Given a discrete, finite Markov Decision Process (MDP) with its usual parameters $(S, A, T, R, \gamma)$, it is possible to obtain the optimal policy $\pi^{*}$ and the optimal value function $V^{*}$ through one of many planning methods (policy iteration, value iteration or solving a linear program).

I am interested in obtaining a random near-optimal policy $\pi$, with the value function associated with the policy given by $V^{\pi}$, such that $$ \epsilon_1 < ||V^{*} - V^{\pi}||_{\infty} < \epsilon_2$$

I wish to know an efficient way of achieving this goal. A possible approach is to generate random policies and then to use the given MDP model to evaluate these policies and verify that they satisfy the criteria.

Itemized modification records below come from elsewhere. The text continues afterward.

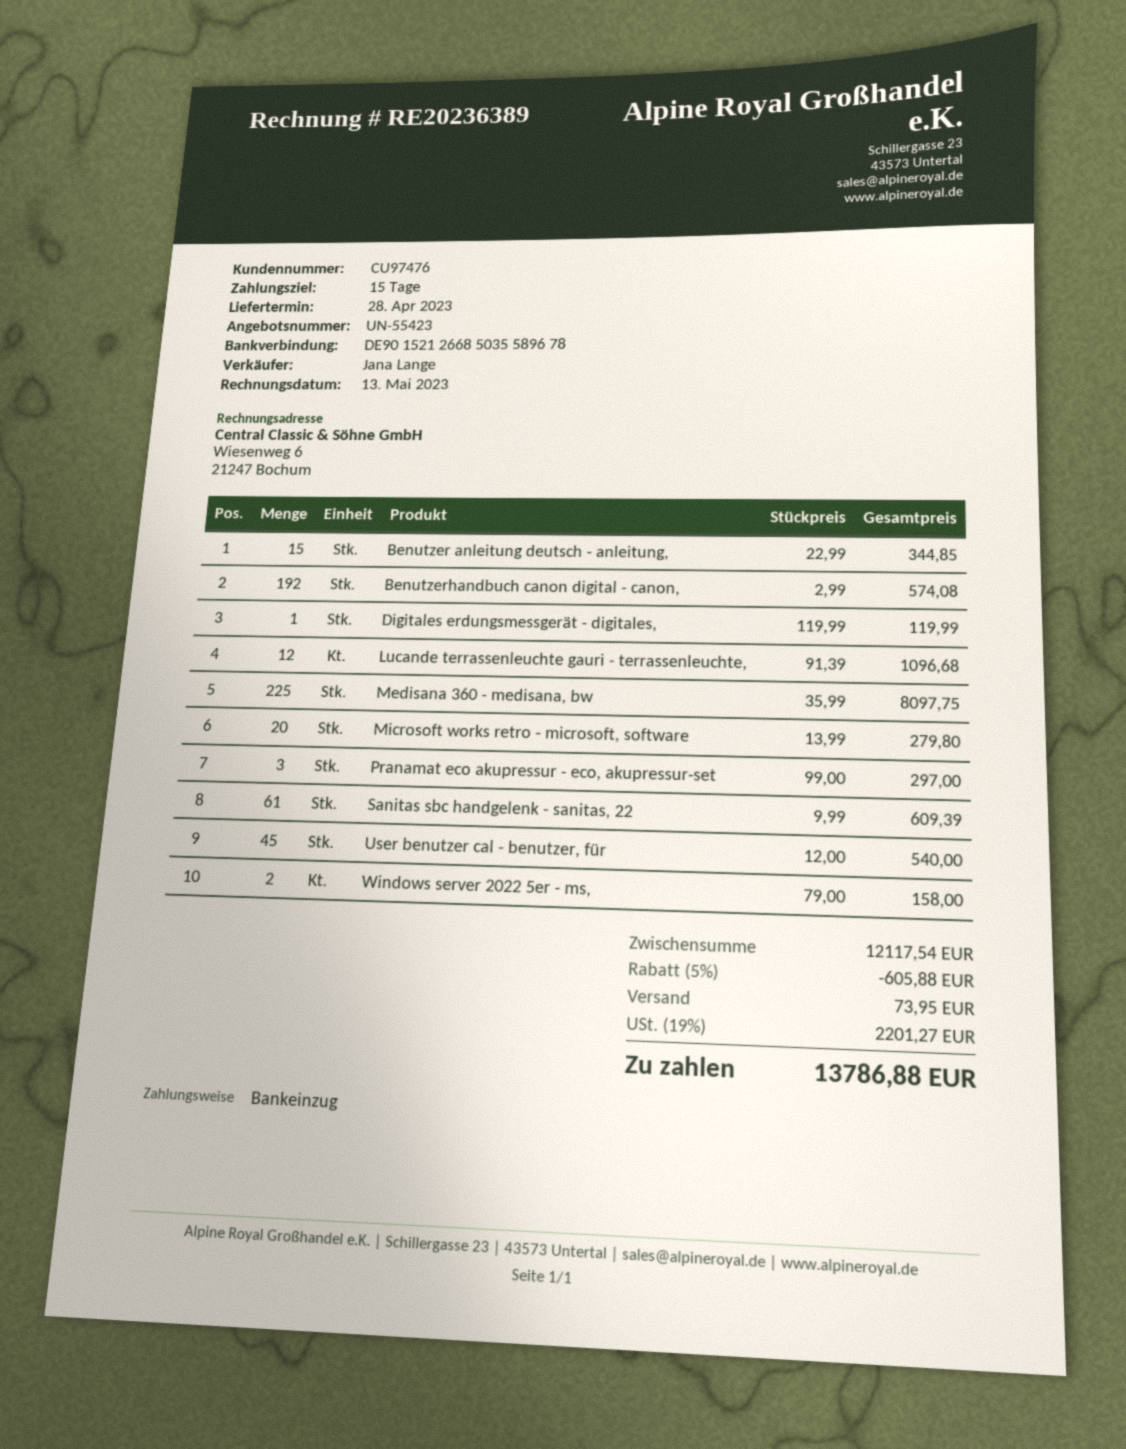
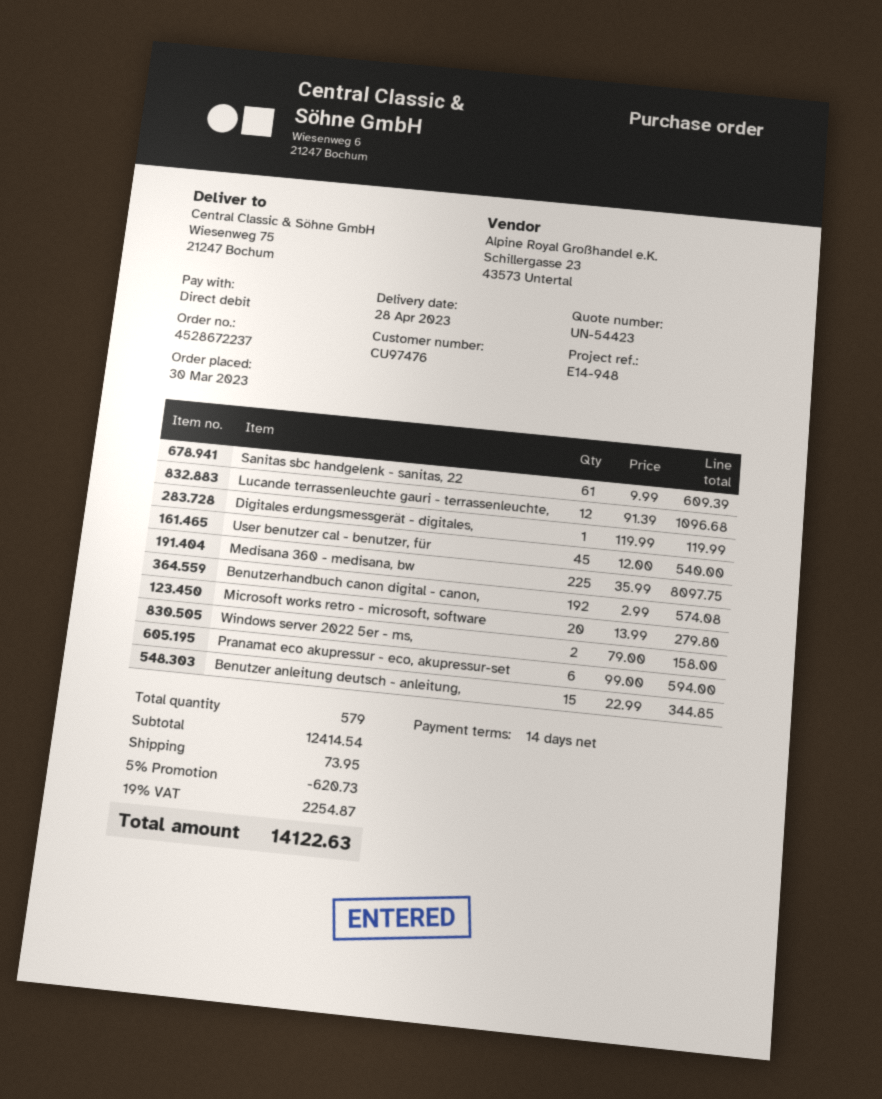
quote number: UN-55423 -> UN-54423
payment terms: 15 days -> 14 days
Pranamat eco akupressur - eco, akupressur-set: 3 x 99.00 = 297.00 -> 6 x 99.00 = 594.00
subtotal: 12117.54 -> 12414.54
discount: 5% = 605.88 -> 5% = 620.73
tax: 19% = 2201.27 -> 19% = 2254.87
total: 13786.88 -> 14122.63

If only an upper bound were needed, the idea that near optimal value functions induce near optimal policies could be used, that is, we can show that, if $$||V - V^{*}||_{\infty} < \epsilon, \quad \epsilon > 0$$ and if $\pi$ is the policy that is greedy with respect to the value function $V$, then $$ ||V^{\pi} - V^{*}||_{\infty} < \frac{2\gamma\epsilon}{1 - \gamma}$$ So by picking a suitable $\epsilon$ for the given $\gamma$, we can be sure of any upper bound $\epsilon_2$.

However, I would also like that the policy $\pi$ not be "too good", hence the requirement for a lower bound.

Any inputs regarding an efficient solution or reasons for the lack thereof are welcome.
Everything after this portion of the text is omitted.